Bacterial networks
The association network analyses highlighted differences in community complexity and interactions across sampling times and land cover types, defined by node degree (the average number of edges connecting the vertices), network size, and edge weight (i.e., whether the interactions were positive or negative) (Figure 4). At the phylum level, bacterial ASVs in the cleared plots had a higher node degree (total x̅ node degree = 45.2) than the native plots (total x̅ node degree = 36) (t = -3.18, df = 148, p = <0.01).
There were also clear differences in the node degree across sampling times. The Mark Oliphant CP cleared plot had a steadily increasing node degree from 00:00 through to 18:00. Moreover, the mean node degree was typically higher for native plots between 00:00 and 06:00 (combined x̅ node degree =19.9) than between 12:00 and 18:00 (combined x̅ node degree =16.1) (t = 2.22, df = 80, p = 0.02) but was generally lower for cleared plots between 00:00 and 06:00 (combined x̅ node degree =18.4) than between 12:00 and 18:00 (combined x̅ node degree =26.8) (t = -4.36, df = 83, p = <0.01).

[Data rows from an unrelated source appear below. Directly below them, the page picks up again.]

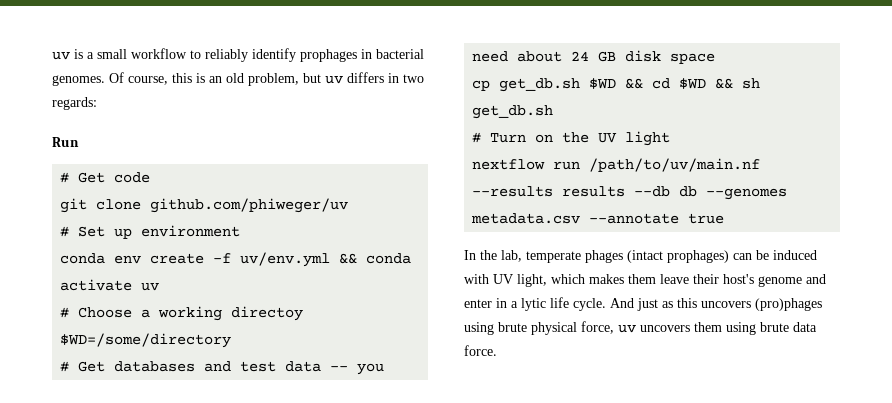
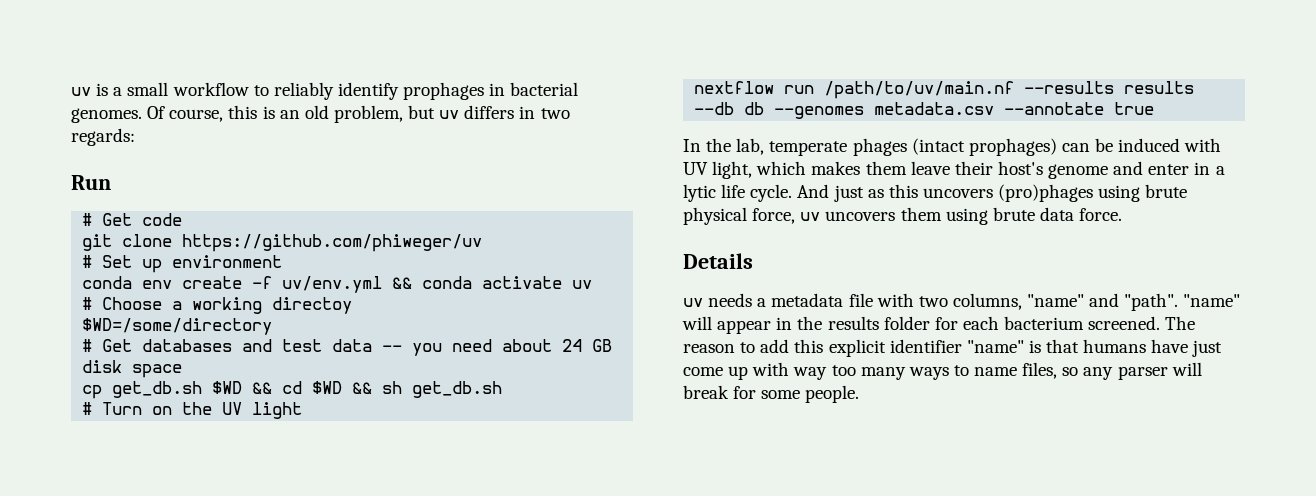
- git clone github.com/phiweger/uv
+ git clone https://github.com/phiweger/uv
+ Details
+ uv needs a metadata file with two columns, "name" and "path". "name" will appear in the results folder for each bacterium screened. The reason to add this explicit identifier "name" is that humans have just come up with way too many ways to name files, so any parser will break for some people.

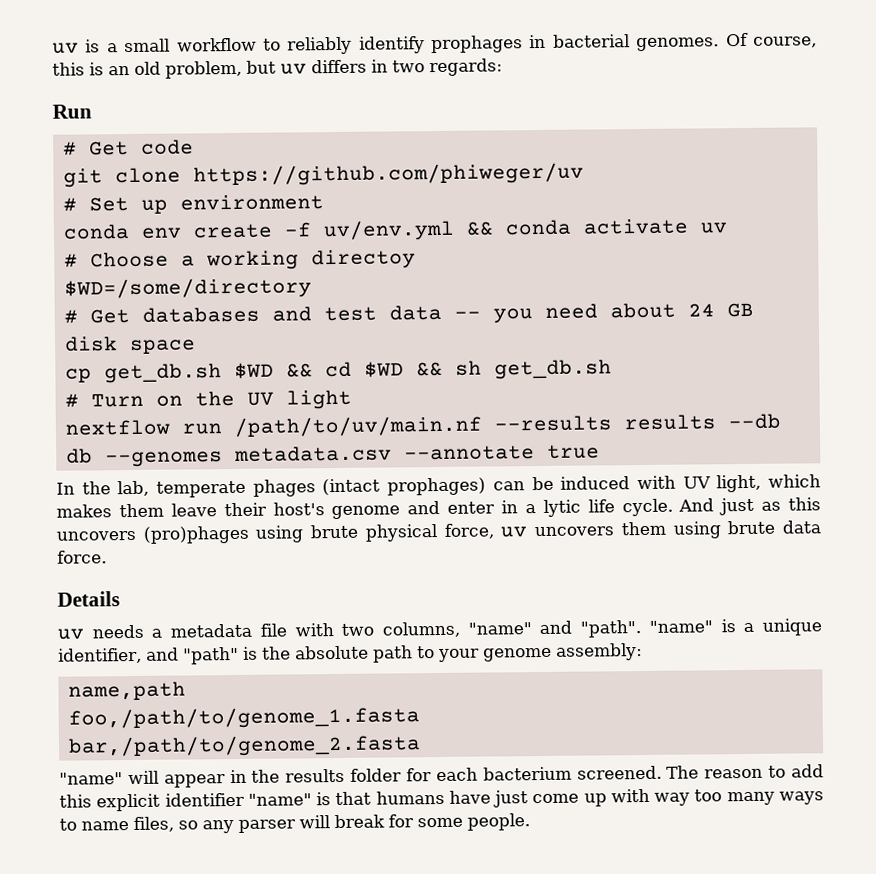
+ "name" is a unique identifier, and "path" is the absolute path to your genome assembly:
+ name,path
+ foo,/path/to/genome_1.fasta
+ bar,/path/to/genome_2.fasta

Evaluation of either positive or negative edge types highlighted differences across land cover types with more negative associations among ASVs in the native plots. One striking finding was that the mean edge weight between 00:00 and 06:00 in the native Mark Oliphant CP plot dropped from 0.88 (a high level of positive interactions) to 0.10 (a high level of negative interactions).
At the genus level (Figure 5), bacterial ASVs in the cleared plots had a higher node degree (total x̅ node degree = 27.6) than the native plots (total x̅ node degree = 20.3), as expected following the phylum-level analysis. There were also clear differences in the node degree across sampling times; however, the patterns were variable. The native Kenneth Stirling CP plot had a steadily decreasing node degree from 00:00 through to 18:00. The cleared Kenneth Stirling CP plot had a steadily increasing node degree from 18:00 to 12:00. There were also differences in edge weights across site types with more negative associations among ASVs in the native sites (combined x̅ edge weight = 4.78) than cleared plots (combined x̅ edge weight = 5.47). The striking difference in mean edge weight between 00:00 and 06:00 in the native Mark Oliphant CP plot was also visible in the genus-level network plots. Conversely, the mean edge weight increased between native Kenneth Stirling CP plot at 00:00 and 06:00.
The evaluation of hub taxa (bacterial groups with the highest degree of either positive or negative associations) showed that the keystone bacteria at the genus level were different at each sampling time for both the native and cleared plots, with positive degree ranging from 4 to 19 and negative degree ranging from 0 to 15 (Table 2). At the phylum level, Acidobacteriota were the most common taxa with the highest number of positive associations, occurring in native Kenneth Stirling and Mark Oliphant CP plots at 18:00 and the cleared Mark Oliphant CP plot at 06:00 and 12:00. Bdellovibrionota were the top negative hub taxa, featuring in native Kenneth Stirling CP 00:00, native Mark Oliphant CP 12:00, and cleared Mark Oliphant CP 12:00.